#### Instructions to follow:
All lines in the records below from the line with "Salmon, 1952: 86000 -> none" through the line with "2025-05-23: none -> 0.89" are to be given again exactly, both ends included; the pictures are to be left out.

#### Source data:
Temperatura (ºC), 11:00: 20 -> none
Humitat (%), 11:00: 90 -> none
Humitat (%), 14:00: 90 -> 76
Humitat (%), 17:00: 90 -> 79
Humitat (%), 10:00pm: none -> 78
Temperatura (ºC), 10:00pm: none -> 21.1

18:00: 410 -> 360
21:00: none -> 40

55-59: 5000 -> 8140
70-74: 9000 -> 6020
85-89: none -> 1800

==

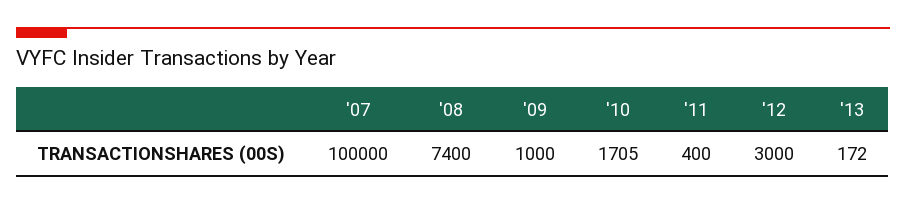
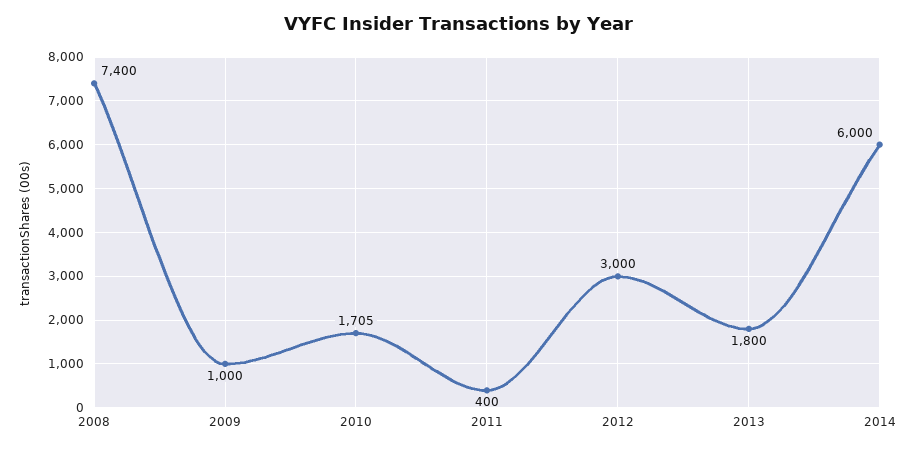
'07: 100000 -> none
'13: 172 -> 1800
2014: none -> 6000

...

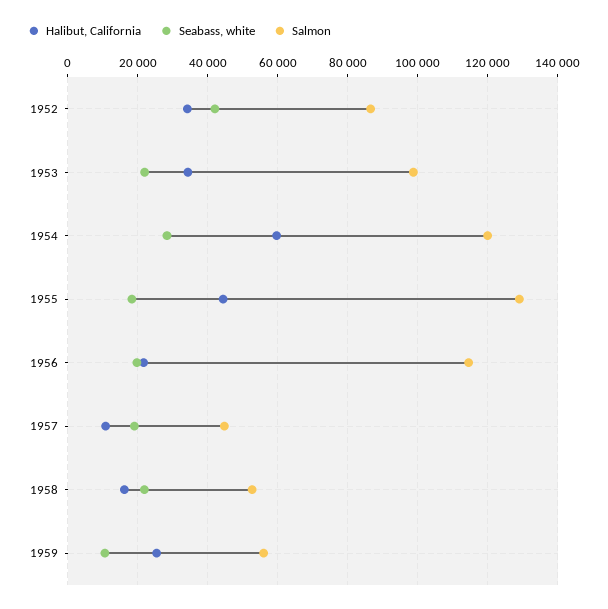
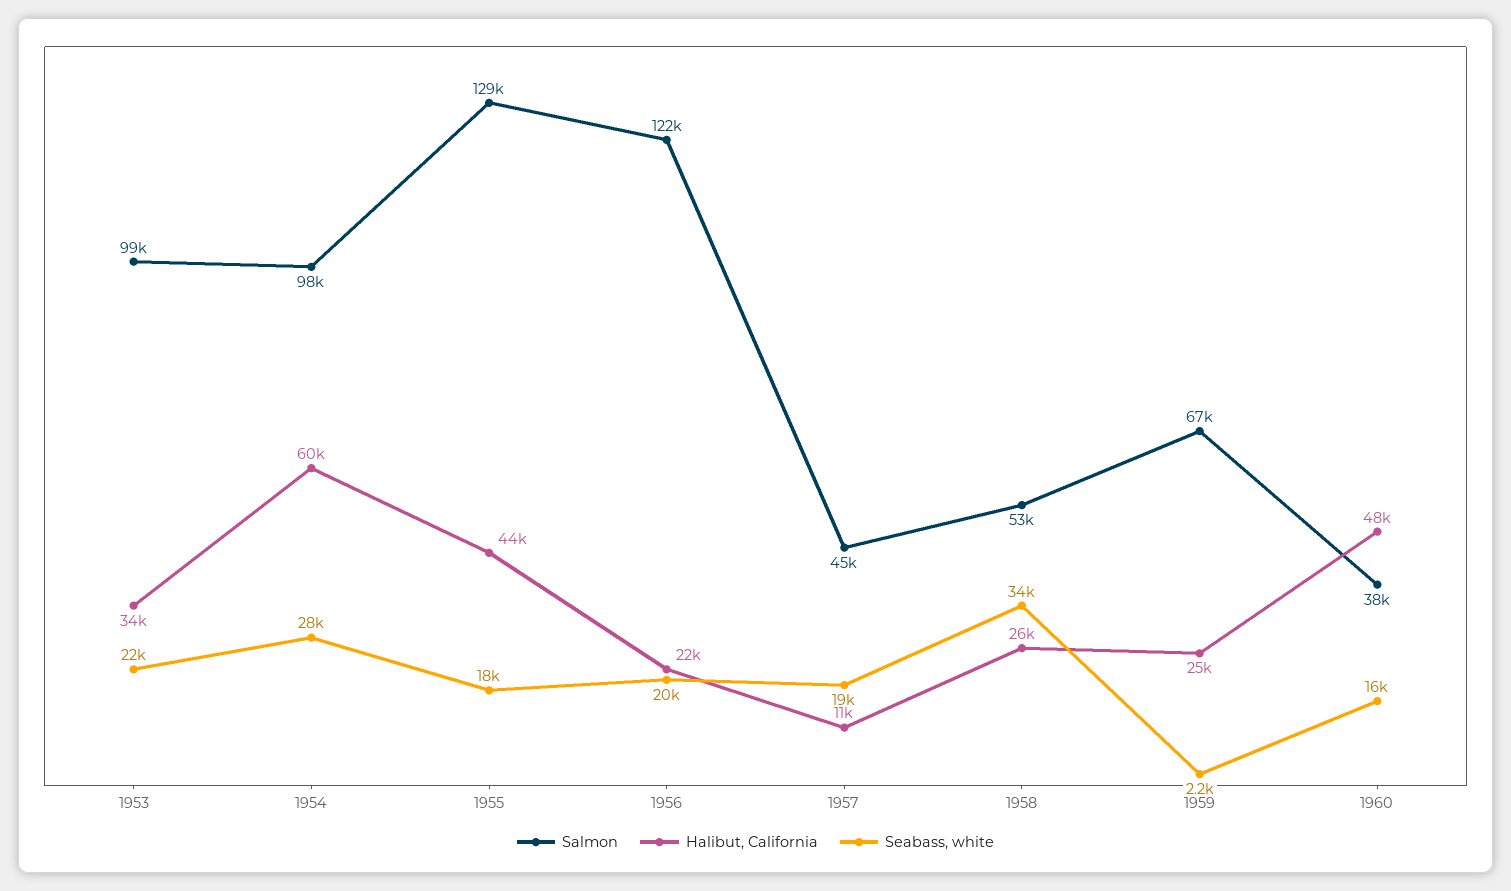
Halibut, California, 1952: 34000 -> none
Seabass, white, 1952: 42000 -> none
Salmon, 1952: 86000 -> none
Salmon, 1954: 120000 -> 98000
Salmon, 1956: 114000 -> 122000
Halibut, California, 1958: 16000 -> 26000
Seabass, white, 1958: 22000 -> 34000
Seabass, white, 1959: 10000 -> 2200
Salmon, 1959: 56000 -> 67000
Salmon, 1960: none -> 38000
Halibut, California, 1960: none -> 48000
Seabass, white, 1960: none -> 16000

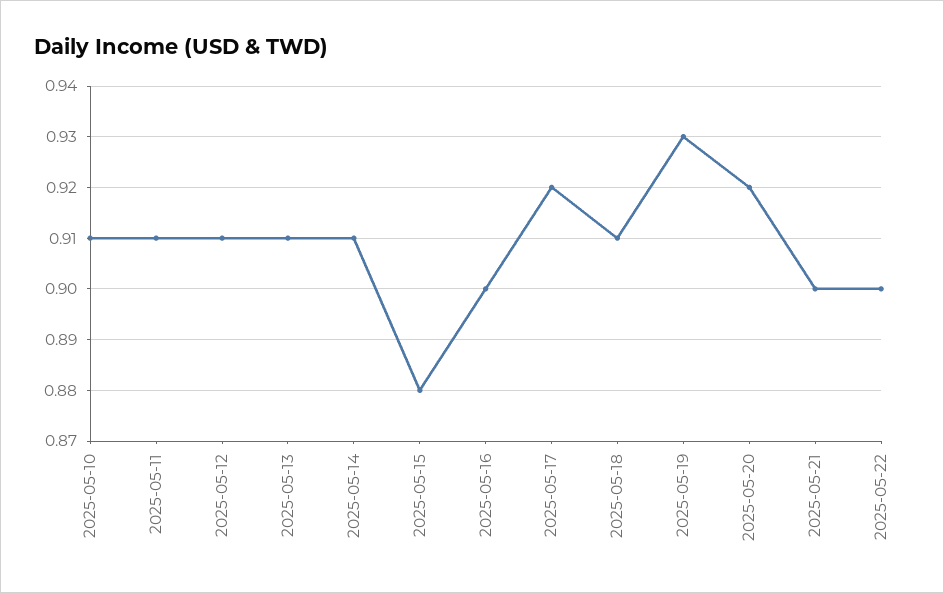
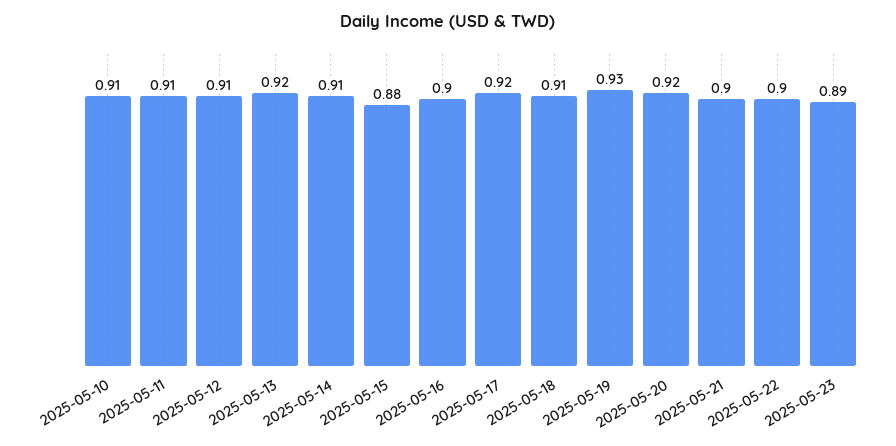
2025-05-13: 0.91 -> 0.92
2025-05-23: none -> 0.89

#### Response to this task:
Salmon, 1952: 86000 -> none
Salmon, 1954: 120000 -> 98000
Salmon, 1956: 114000 -> 122000
Halibut, California, 1958: 16000 -> 26000
Seabass, white, 1958: 22000 -> 34000
Seabass, white, 1959: 10000 -> 2200
Salmon, 1959: 56000 -> 67000
Salmon, 1960: none -> 38000
Halibut, California, 1960: none -> 48000
Seabass, white, 1960: none -> 16000

2025-05-13: 0.91 -> 0.92
2025-05-23: none -> 0.89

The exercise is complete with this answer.